WHAT THE TASK ASKS » Pictures are to be dropped from the copy. Retype the listing exactly.

INFORMATION PROVIDED »
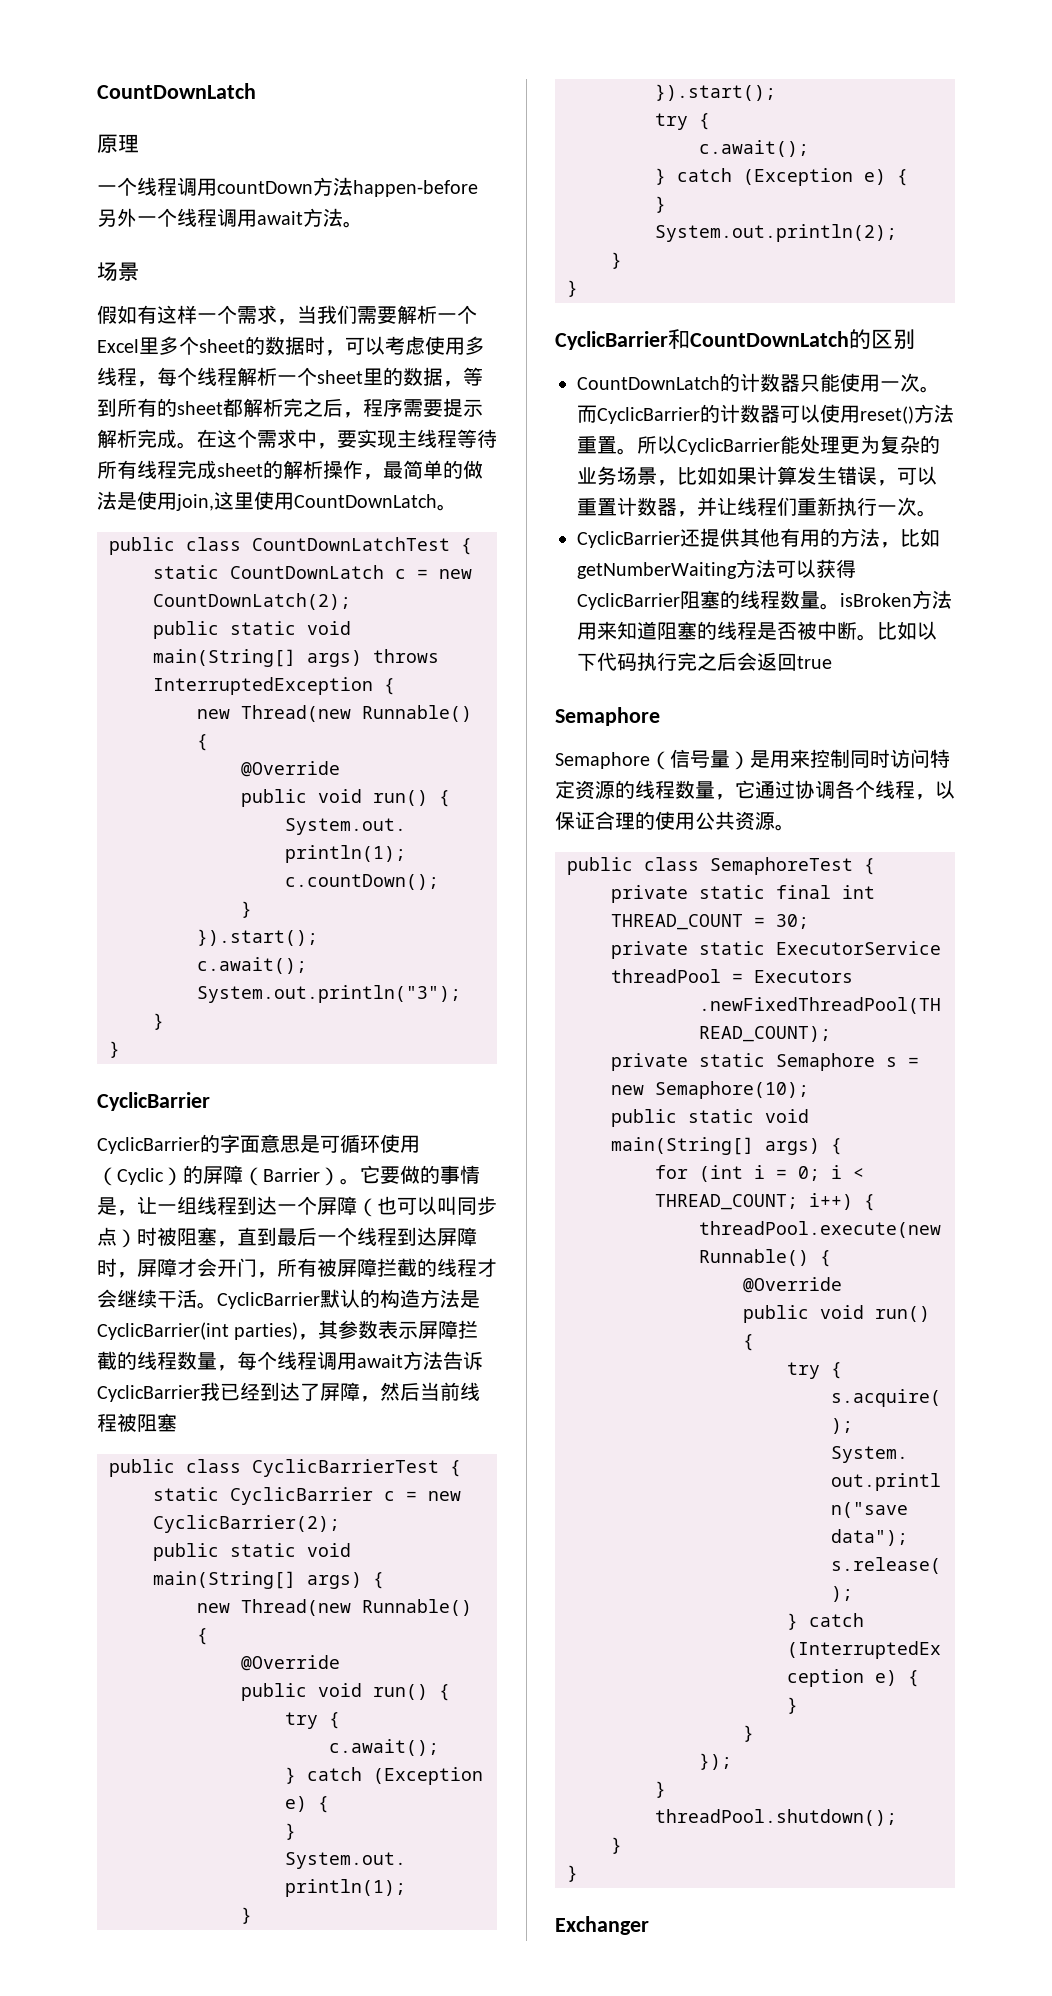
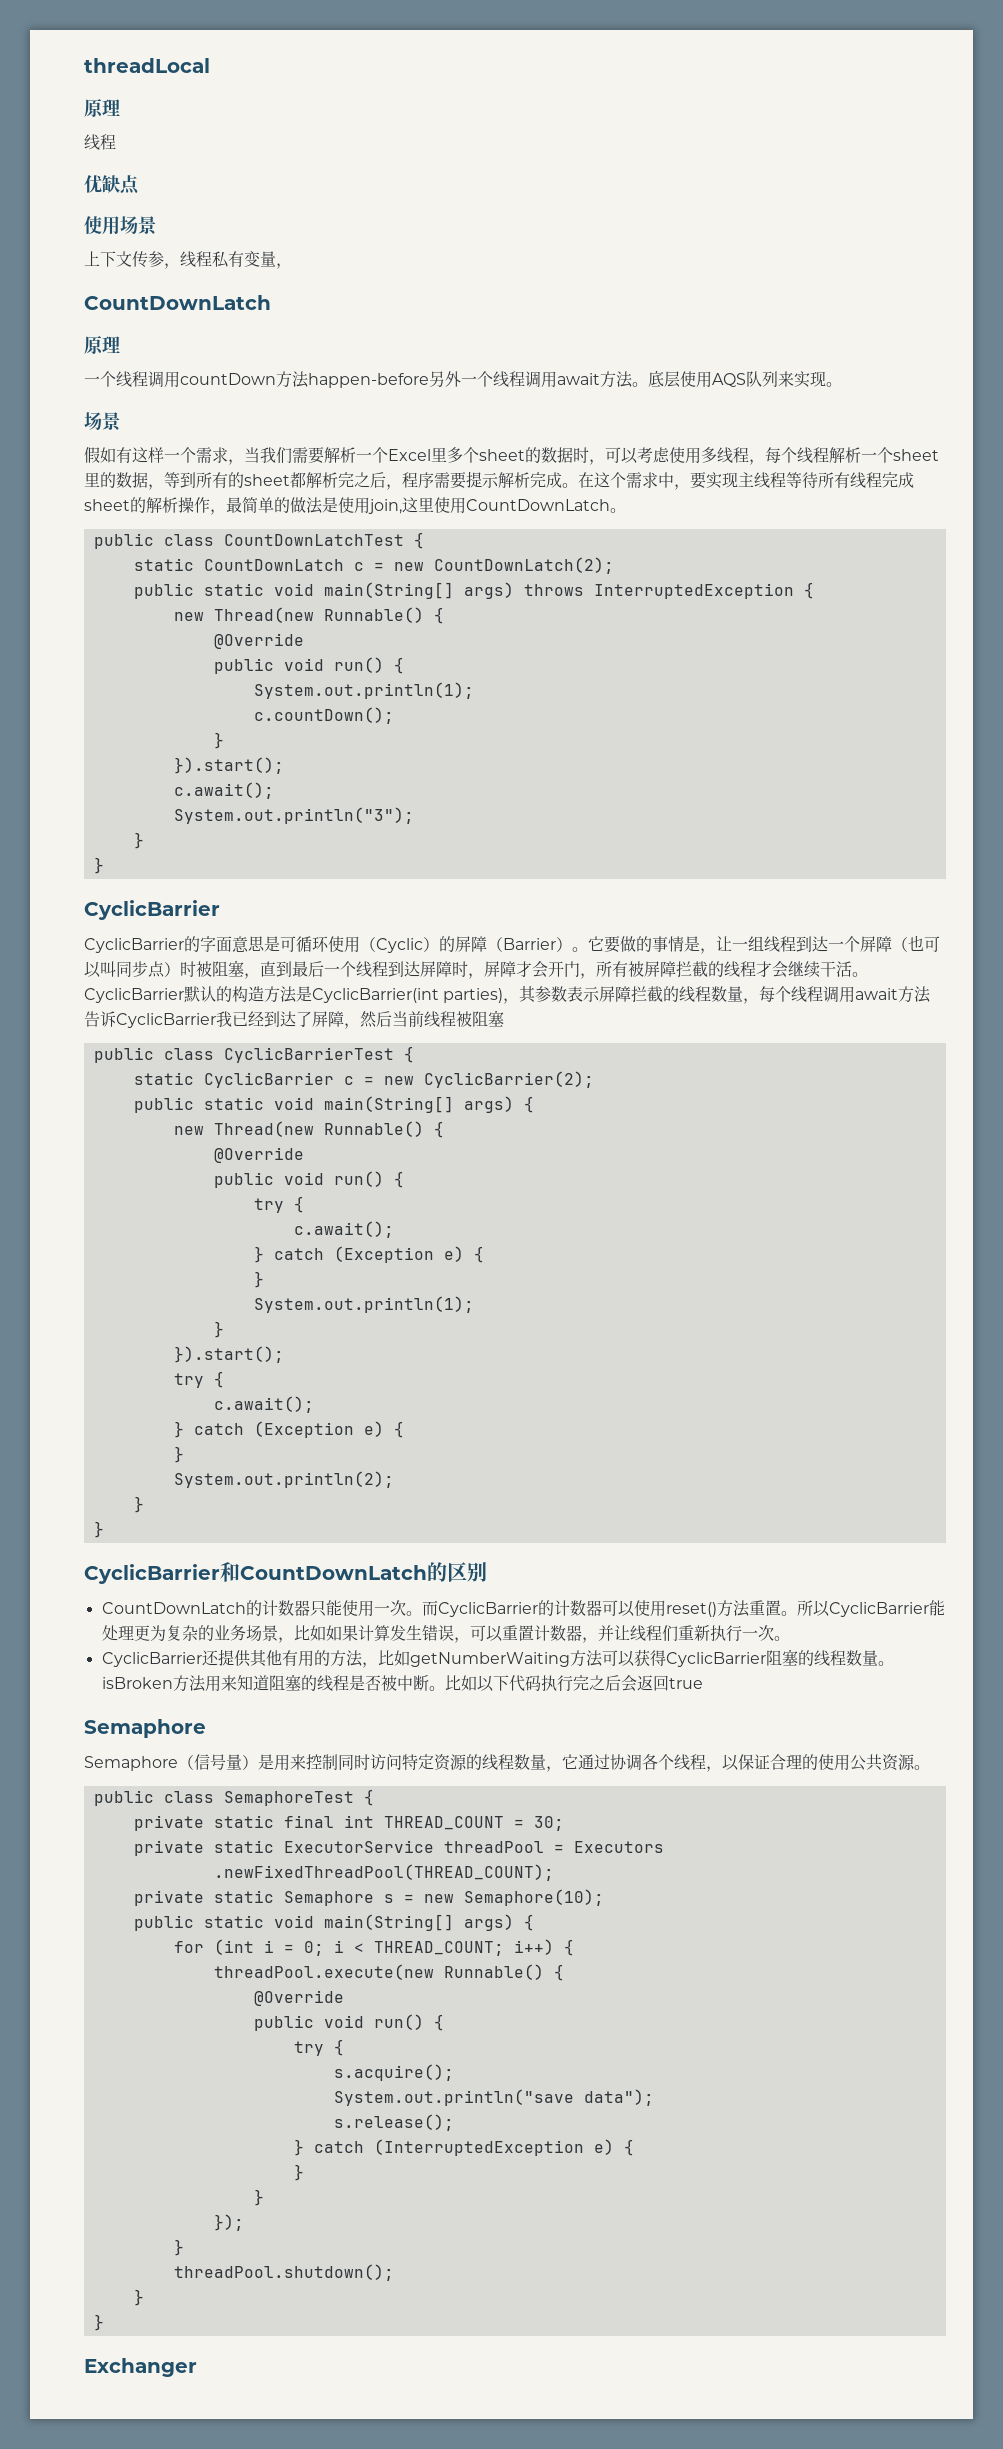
+ threadLocal
+ 原理
+ 线程
+ 优缺点
+ 使用场景
+ 上下文传参，线程私有变量，
+ 底层使用AQS队列来实现。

RESULT »
+ threadLocal
+ 原理
+ 线程
+ 优缺点
+ 使用场景
+ 上下文传参，线程私有变量，
+ 底层使用AQS队列来实现。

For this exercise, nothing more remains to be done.